Most of the masters who were involved in training royal horses or training for the cavalry, made use of meneges, also known as picaderos, instead. Picadero is not to be confused with “picador”, which is the Spanish term for the mounted partner to a matador in a bull-fighting ring. Picaderos or meneges are essentially square or rectangular arenas within which schooling is performed. Klaus Ferdinand Hempfling mentions the use of the picadero well – the horse is given the opportunity, at liberty, to move away from the handler by entering a corner, rather than being forced to keep moving as a circle encourages.
The art of lunging seems to have been reduced to the purpose of building muscle quickly with the use of gadgets, as well as getting excess energy off the horse before a ride.

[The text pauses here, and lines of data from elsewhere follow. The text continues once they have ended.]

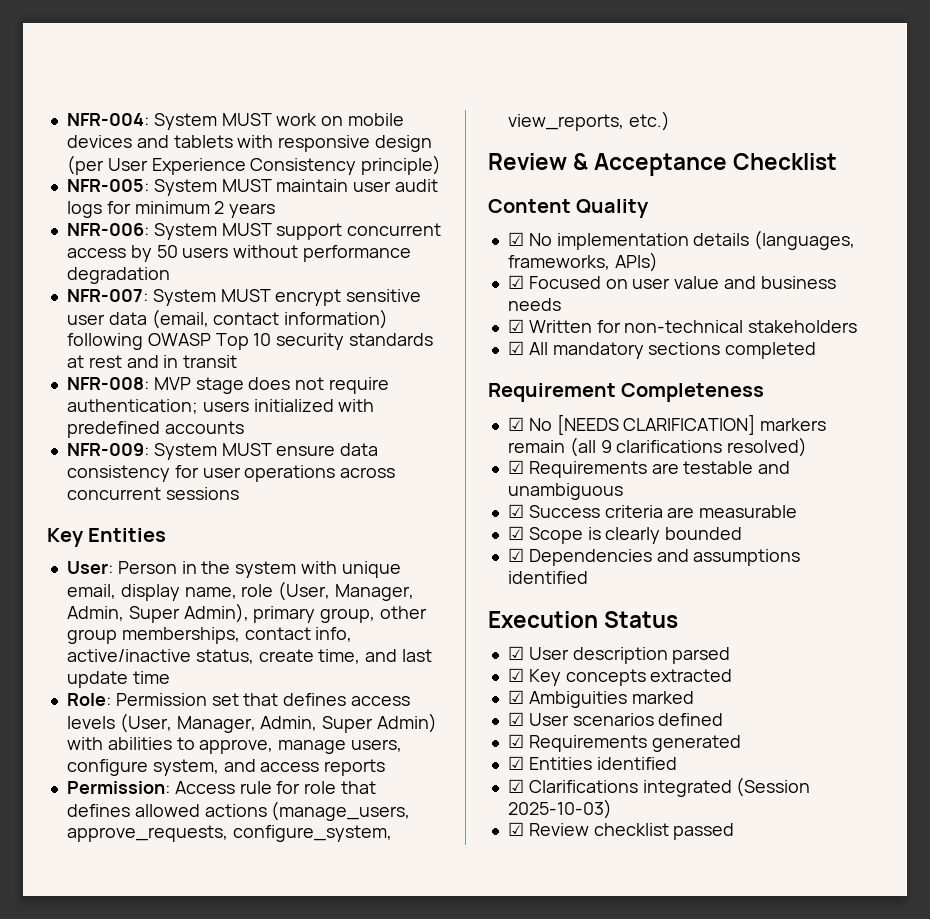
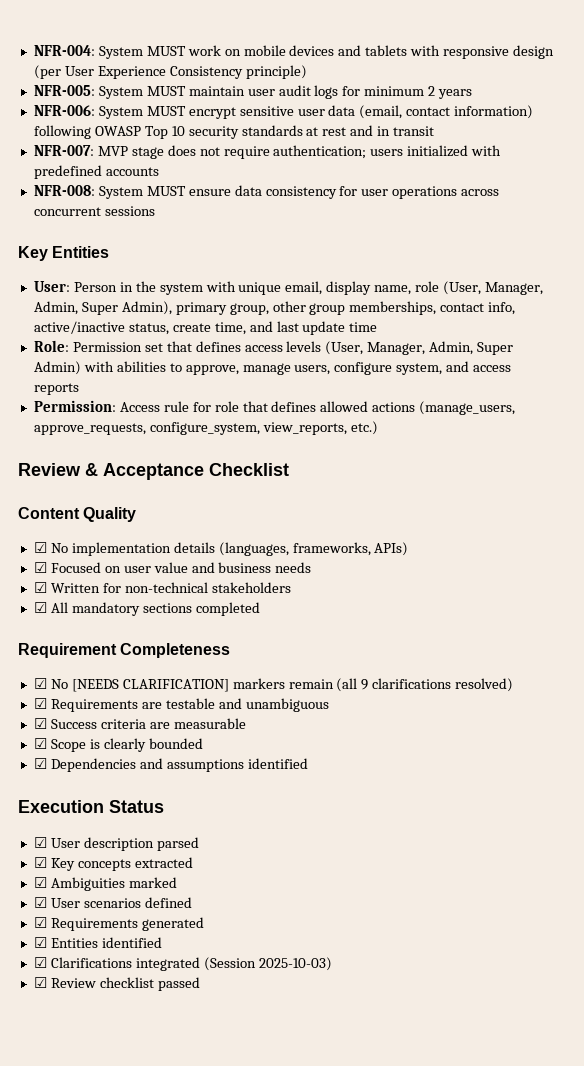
- NFR-006: System MUST support concurrent access by 50 users without performance degradation
- NFR-007: System MUST encrypt sensitive user data (email, contact information) following OWASP Top 10 security standards at rest and in transit
+ NFR-006: System MUST encrypt sensitive user data (email, contact information) following OWASP Top 10 security standards at rest and in transit
- NFR-008: MVP stage does not require authentication; users initialized with predefined accounts
+ NFR-007: MVP stage does not require authentication; users initialized with predefined accounts
- NFR-009: System MUST ensure data consistency for user operations across concurrent sessions
+ NFR-008: System MUST ensure data consistency for user operations across concurrent sessions

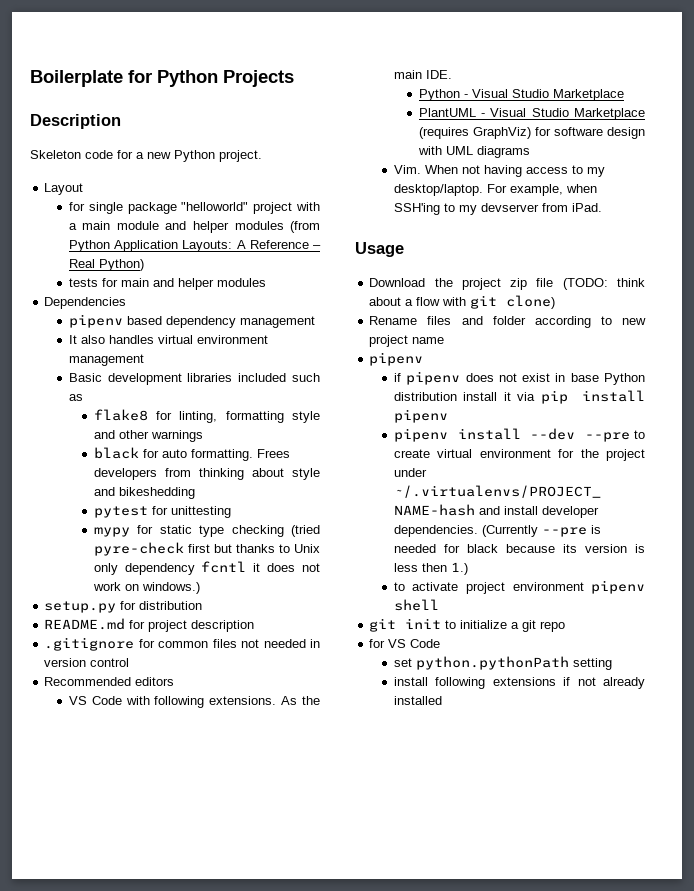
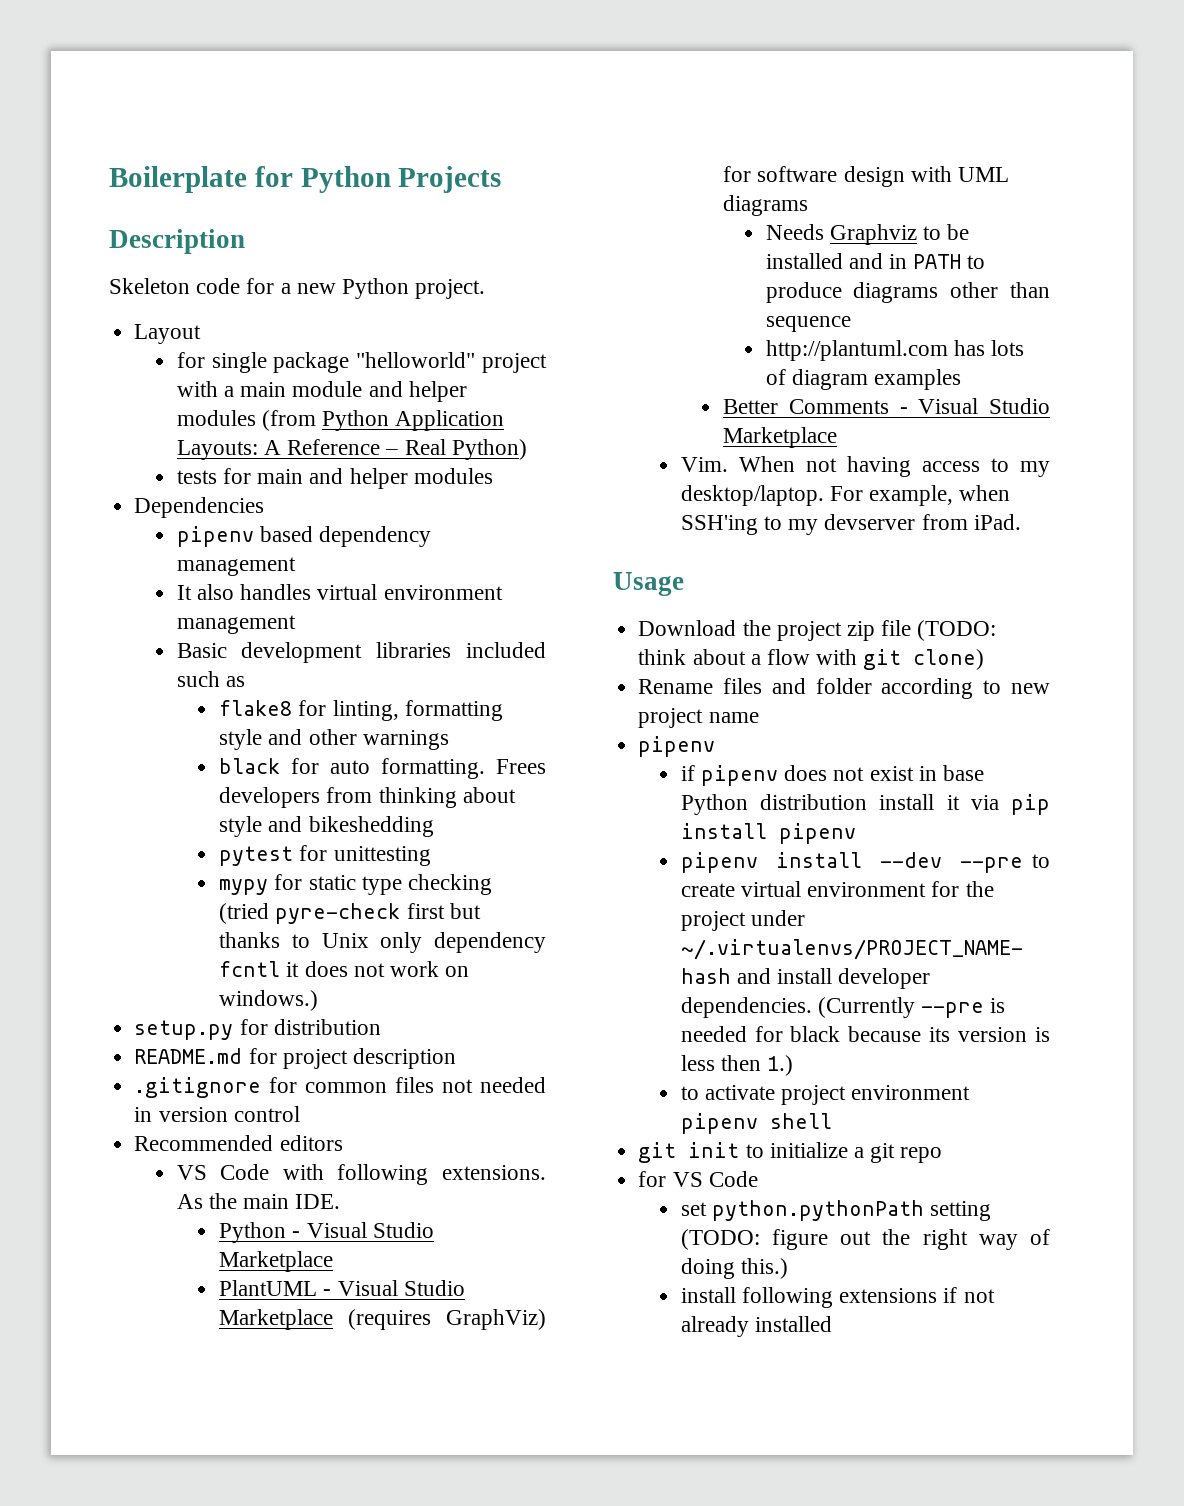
+ Needs Graphviz to be installed and in PATH to produce diagrams other than sequence
+ http://plantuml.com has lots of diagram examples
+ Better Comments - Visual Studio Marketplace
- set python.pythonPath setting
+ set python.pythonPath setting (TODO: figure out the right way of doing this.)

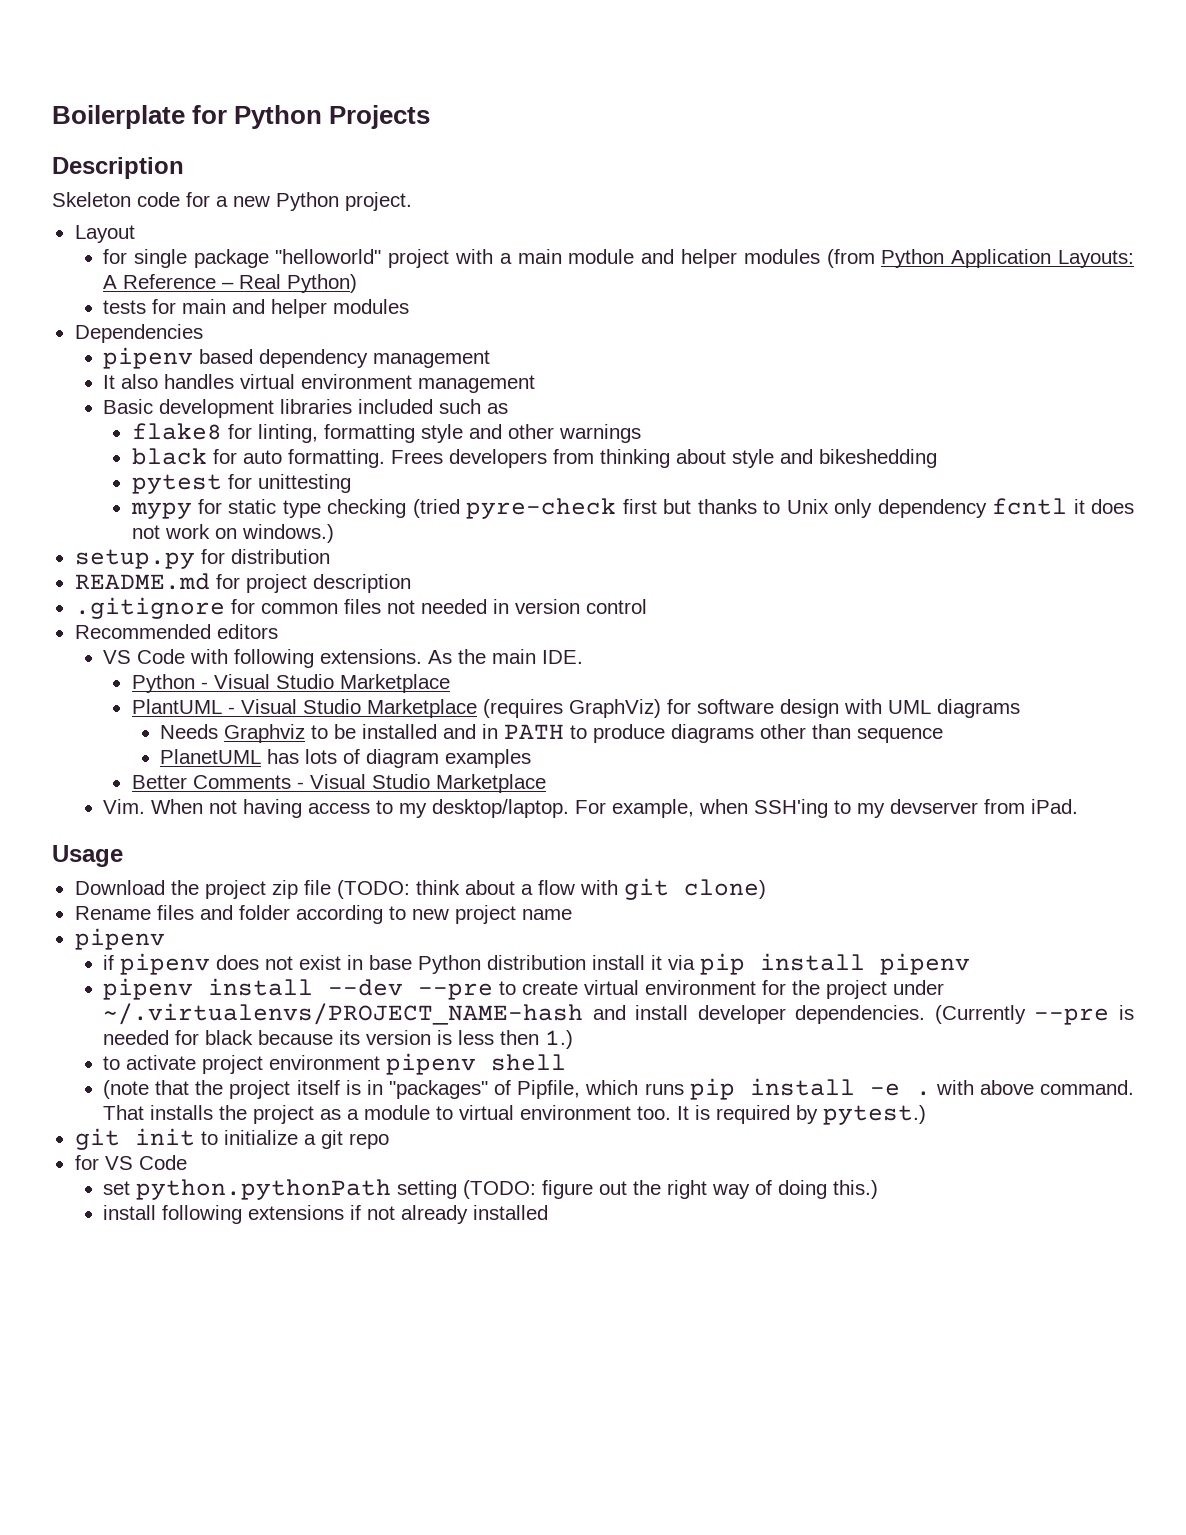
- http://plantuml.com has lots of diagram examples
+ PlanetUML has lots of diagram examples
+ (note that the project itself is in "packages" of Pipfile, which runs pip install -e . with above command. That installs the project as a module to virtual environment too. It is required by pytest.)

The benefits of lunging however, are far-reaching and numerous. Much like riding, long lining, in-hand work, liberty and trick training, one can develop the skill of lunging in various ways and to various degrees. Aimless lunging is not only boring and sometimes bewildering for the horse, but it can also lead to damaging muscle development, joint, muscle, tendon and ligament strain, and a loss of connection with the handler. Similarly, the idea of “getting energy off” a horse by running him/her in monotonous circles, eventually leads to a fitter horse, which then defies the idea of “energy off” and just ends up frustrating the handler as much as before.
One instance where a horse might benefit from the repetition of conventional lunging is where a horse is comforted by repetition. Many horses are consoled by being able to predict what comes next and don’t like surprises. These specific horses relax more and more throughout a lunging session as the handler asks small questions and makes barely perceivable adjustments to the horse’s balance, rather than providing sharp mental stimulation.
For the most part, however, lunging can be used to establish a language between horse and handler. The handler can train themselves as to the subtle communication of the hands to the horse’s nose, their energy to the horse’s body and mind, and their whip, voice and position to either block, distract or encourage the horse. The tools used are not as important as the ability to use said tool, as well as the understanding of the reason for which the tool is used. That being said, if there is discernible stress, pain or harm caused to the horse, one must take a step back and evaluate whether the question is being asked in an understandable way, or whether the horse is not ready or capable of answering the question “correctly”.
At the peak of lunging skill, a handler is able to bring out pride, self-carriage and self-expression in the horse, while still encouraging attentiveness, eagerness and harmony in the overall relationship between horse and handler. The more effective the connection and communication, the less tools can eventually be used in order to achieve the same results – this is the true mark of an empathic handler.